(Web page revision data)
# # # # # # #

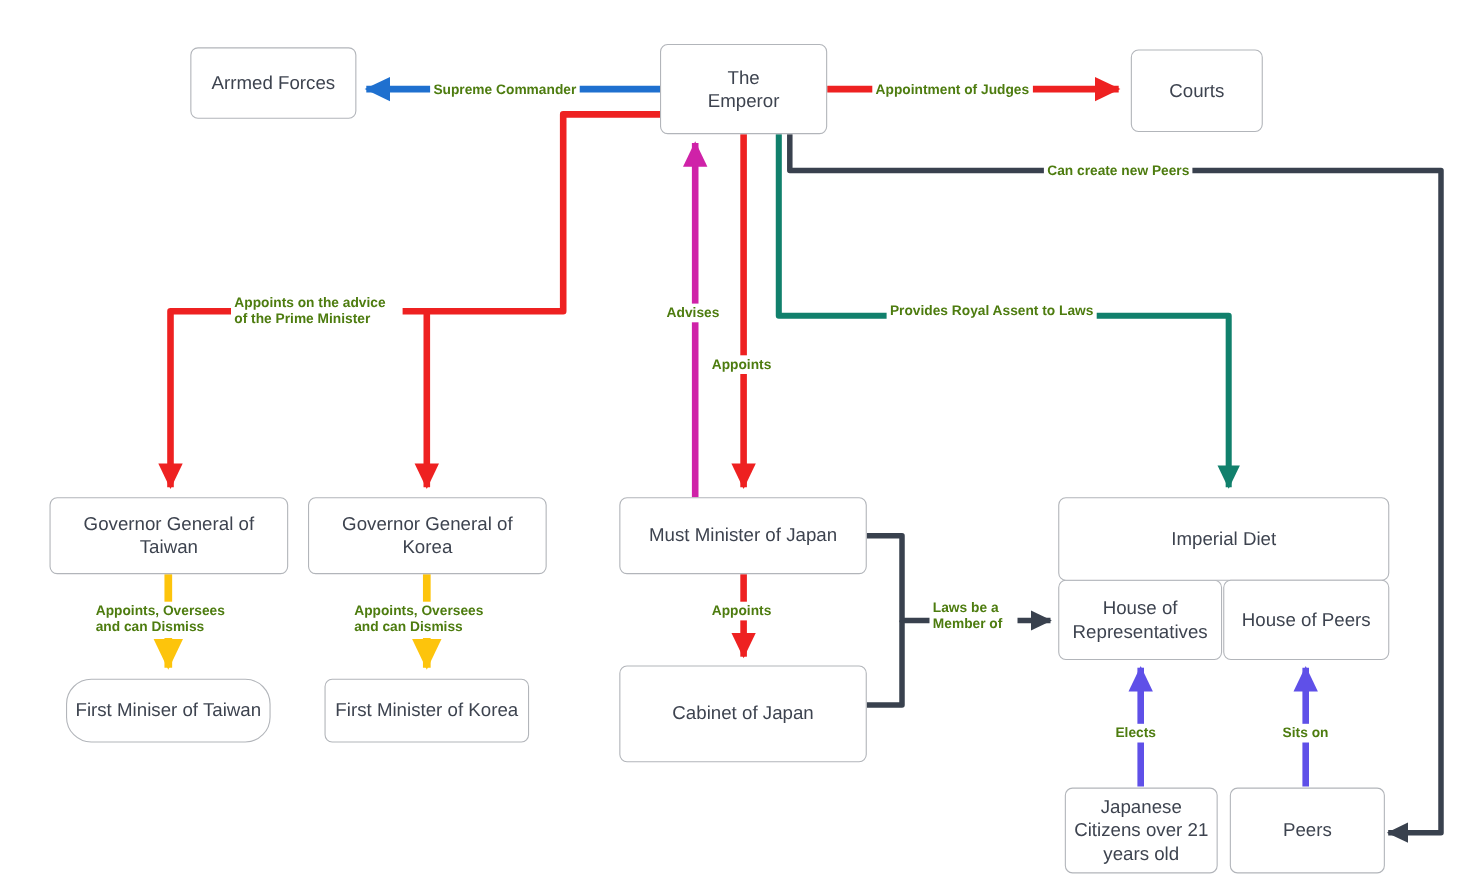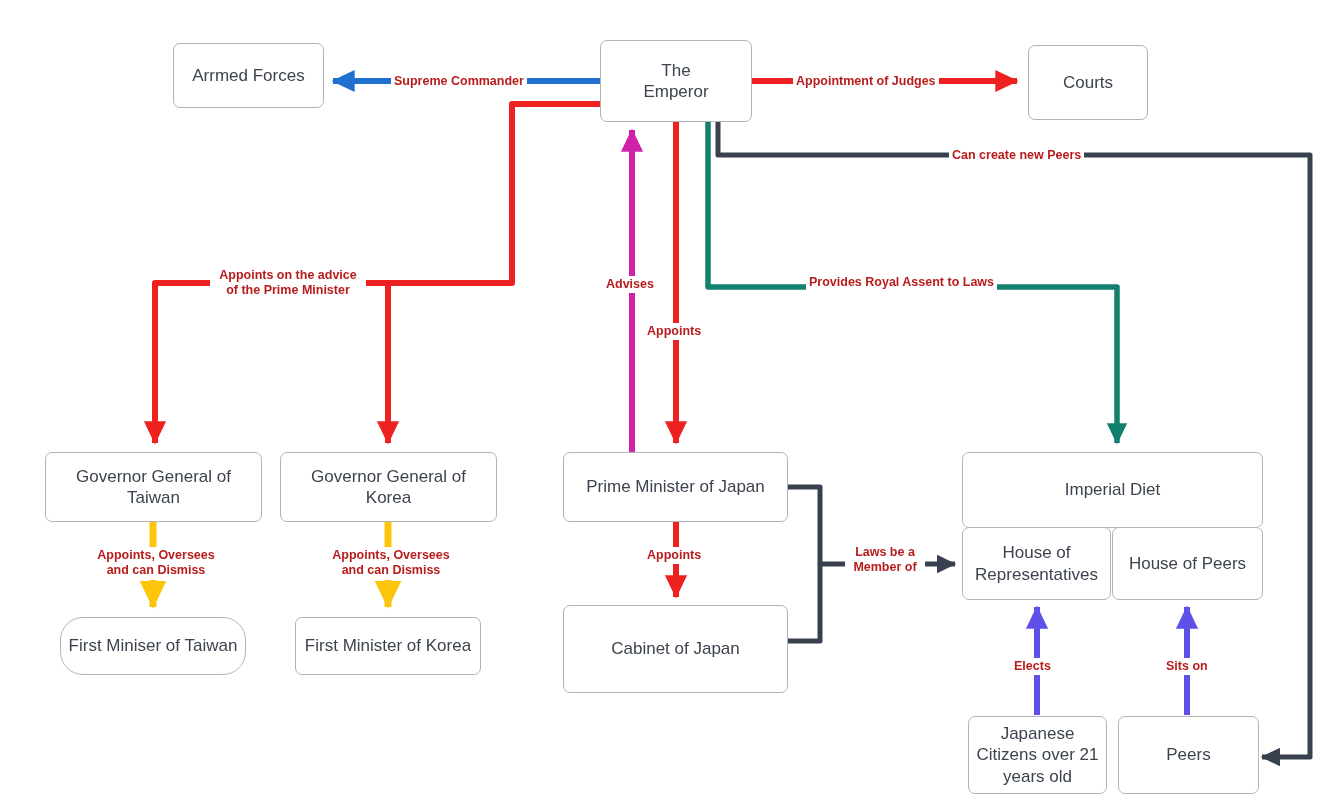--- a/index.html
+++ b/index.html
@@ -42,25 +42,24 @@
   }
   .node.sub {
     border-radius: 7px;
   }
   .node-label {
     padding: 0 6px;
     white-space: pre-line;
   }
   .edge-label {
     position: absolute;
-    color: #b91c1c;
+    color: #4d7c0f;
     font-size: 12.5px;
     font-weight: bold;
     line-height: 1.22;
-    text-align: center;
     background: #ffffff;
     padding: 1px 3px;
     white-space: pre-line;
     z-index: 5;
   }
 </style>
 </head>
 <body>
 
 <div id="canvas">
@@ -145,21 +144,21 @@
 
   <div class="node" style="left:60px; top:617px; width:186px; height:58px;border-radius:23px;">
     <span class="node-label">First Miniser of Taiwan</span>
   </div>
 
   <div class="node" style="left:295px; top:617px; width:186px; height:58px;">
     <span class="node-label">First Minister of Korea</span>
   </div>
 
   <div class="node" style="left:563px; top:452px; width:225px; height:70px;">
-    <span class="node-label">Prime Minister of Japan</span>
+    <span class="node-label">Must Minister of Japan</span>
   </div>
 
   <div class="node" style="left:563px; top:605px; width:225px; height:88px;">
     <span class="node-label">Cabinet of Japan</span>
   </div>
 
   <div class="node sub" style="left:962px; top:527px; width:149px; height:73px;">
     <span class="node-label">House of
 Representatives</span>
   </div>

# # # # # # #

■ **Action item**
Check each line above for the word "border" and say how many have it, with nothing else.

■ **Result of this task**
2